GenBank/EMBL accession numbers of the used sequences are as follows:
rNEP, P07861; hNEP, P08473; hECE-1, S47269; rECE-1, A53679; bECE-1,
S47268; bECE-2, U27341; hKell, P23276; PepO, A47098; and Strep, L11577.
Sequences were aligned, and only the peptide regions that could be
aligned with PepO sequence were retained for the analysis, which
corresponded roughly to the extracellular parts of the mammalian
enzymes (e.g. from residue 77 to C-terminal for hNEP).
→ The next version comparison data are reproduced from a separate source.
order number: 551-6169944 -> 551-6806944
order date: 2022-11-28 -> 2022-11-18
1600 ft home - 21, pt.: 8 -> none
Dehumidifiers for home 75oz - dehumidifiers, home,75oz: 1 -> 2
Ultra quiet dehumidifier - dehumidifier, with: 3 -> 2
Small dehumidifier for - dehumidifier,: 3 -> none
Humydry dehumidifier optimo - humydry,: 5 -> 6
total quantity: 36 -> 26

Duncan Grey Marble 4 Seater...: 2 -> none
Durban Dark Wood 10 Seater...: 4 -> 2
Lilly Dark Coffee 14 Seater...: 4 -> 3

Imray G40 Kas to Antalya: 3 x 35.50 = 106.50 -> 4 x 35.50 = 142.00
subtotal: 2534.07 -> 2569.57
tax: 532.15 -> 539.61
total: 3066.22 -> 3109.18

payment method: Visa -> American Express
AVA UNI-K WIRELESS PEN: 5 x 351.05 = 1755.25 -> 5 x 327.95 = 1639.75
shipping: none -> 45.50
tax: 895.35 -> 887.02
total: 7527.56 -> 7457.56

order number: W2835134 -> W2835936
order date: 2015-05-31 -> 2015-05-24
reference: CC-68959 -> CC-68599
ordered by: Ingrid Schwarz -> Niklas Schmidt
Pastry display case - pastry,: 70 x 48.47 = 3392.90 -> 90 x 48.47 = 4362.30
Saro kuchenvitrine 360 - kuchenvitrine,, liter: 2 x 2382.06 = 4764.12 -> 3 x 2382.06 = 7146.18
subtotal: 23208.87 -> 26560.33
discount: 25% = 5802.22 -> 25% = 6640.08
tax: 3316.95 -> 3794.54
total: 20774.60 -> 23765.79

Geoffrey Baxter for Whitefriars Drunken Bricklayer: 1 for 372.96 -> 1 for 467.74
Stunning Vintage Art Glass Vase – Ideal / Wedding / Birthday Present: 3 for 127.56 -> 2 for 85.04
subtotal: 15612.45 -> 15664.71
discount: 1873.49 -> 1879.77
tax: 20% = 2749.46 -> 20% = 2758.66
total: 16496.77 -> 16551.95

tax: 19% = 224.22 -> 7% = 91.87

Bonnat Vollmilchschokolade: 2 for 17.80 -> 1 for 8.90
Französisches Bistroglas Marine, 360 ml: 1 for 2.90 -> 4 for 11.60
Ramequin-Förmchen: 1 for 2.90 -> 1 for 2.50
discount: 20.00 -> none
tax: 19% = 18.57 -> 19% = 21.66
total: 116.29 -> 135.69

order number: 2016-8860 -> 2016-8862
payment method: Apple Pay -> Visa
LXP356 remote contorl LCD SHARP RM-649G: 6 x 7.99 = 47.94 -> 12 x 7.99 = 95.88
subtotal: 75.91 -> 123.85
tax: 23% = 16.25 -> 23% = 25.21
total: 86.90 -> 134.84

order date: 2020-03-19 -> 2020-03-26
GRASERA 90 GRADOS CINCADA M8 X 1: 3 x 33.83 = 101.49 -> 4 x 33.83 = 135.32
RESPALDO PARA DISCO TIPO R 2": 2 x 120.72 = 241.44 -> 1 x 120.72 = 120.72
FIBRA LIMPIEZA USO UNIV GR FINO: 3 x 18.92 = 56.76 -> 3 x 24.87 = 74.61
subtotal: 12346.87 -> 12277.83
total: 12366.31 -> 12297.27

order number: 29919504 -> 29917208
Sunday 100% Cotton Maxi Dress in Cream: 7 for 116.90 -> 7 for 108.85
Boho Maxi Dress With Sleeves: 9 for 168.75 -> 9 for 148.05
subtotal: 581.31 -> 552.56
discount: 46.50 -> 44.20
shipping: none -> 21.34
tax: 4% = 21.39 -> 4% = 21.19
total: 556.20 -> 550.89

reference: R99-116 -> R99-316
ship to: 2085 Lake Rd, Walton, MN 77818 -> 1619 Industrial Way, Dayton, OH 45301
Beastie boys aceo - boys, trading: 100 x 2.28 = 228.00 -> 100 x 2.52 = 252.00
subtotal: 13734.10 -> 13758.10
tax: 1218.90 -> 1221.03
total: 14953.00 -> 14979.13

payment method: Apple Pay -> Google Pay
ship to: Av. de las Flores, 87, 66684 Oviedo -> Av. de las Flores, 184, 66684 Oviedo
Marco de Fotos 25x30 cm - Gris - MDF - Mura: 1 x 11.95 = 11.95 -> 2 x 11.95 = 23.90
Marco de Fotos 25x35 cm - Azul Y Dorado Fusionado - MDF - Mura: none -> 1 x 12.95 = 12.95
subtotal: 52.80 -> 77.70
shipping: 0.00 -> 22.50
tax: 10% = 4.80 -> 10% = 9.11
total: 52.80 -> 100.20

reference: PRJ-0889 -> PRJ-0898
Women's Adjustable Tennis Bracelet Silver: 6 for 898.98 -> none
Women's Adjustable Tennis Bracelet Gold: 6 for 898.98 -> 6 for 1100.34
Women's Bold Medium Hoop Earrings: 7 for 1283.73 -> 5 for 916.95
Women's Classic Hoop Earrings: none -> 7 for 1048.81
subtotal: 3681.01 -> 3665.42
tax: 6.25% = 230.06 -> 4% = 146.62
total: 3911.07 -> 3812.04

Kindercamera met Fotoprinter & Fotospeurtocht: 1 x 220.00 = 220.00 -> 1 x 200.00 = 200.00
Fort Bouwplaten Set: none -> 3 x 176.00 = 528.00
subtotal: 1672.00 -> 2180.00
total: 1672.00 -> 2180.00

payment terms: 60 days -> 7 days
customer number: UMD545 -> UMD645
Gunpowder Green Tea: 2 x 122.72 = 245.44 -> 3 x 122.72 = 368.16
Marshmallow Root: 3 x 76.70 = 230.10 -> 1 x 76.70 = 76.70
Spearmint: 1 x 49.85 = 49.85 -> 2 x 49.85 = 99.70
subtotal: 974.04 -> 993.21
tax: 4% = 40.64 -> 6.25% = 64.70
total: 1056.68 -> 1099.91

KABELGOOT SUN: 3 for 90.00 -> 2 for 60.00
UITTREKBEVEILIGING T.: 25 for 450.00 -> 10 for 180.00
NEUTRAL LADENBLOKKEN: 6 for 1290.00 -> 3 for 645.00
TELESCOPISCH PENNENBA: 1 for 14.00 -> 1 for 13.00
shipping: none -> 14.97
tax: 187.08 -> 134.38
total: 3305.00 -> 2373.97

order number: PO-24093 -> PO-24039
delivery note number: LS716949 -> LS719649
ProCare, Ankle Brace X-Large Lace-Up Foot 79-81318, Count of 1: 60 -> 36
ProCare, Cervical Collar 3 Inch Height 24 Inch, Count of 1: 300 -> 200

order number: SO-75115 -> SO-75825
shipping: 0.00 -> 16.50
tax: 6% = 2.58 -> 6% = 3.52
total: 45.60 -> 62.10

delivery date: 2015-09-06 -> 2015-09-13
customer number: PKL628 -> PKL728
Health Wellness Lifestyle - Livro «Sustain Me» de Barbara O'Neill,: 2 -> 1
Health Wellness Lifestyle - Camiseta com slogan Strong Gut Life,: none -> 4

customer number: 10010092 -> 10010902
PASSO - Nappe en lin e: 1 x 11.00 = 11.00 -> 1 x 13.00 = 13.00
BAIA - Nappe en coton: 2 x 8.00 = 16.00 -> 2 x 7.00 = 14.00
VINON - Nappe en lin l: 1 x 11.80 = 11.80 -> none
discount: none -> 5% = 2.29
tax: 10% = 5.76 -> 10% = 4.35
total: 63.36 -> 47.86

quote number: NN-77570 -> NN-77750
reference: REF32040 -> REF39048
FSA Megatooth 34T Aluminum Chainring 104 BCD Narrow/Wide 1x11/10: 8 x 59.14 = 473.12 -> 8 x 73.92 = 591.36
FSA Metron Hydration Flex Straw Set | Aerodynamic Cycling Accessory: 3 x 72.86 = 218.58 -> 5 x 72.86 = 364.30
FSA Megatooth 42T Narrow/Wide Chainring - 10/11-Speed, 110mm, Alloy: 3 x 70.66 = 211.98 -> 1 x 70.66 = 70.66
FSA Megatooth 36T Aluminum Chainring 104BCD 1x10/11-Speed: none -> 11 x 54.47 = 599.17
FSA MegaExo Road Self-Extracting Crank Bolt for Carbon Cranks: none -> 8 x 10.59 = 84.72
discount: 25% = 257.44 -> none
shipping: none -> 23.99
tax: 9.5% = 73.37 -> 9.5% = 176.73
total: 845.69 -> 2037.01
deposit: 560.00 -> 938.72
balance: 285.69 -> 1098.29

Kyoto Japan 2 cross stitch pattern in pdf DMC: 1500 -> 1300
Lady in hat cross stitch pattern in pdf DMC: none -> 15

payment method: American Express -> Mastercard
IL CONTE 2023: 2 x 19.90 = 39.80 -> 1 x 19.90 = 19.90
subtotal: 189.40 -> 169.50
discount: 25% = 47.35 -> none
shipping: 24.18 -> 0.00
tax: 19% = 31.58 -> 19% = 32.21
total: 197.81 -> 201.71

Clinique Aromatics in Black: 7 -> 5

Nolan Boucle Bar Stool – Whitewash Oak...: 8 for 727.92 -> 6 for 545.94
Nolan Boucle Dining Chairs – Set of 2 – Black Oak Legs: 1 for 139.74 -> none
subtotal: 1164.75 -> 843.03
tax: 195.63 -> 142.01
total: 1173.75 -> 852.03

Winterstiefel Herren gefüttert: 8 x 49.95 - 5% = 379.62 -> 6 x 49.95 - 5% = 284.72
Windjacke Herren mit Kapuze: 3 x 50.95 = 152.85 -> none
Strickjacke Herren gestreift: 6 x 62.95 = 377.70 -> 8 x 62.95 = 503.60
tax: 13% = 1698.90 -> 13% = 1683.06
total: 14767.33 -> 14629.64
C, phylogenetic tree of the ECE-Kell-NEP family, using this
time the peptide stretches located around the HEXXH motif that
could be aligned with residues 534-660 of hNEP (surrounding the
HEXXH motif).
The nucleotide sequence(s) reported in this paper has been submitted to the GenBank(TM)/EMBL Data Bank with accession number(s) X91922[GenBank]-X91939[GenBank].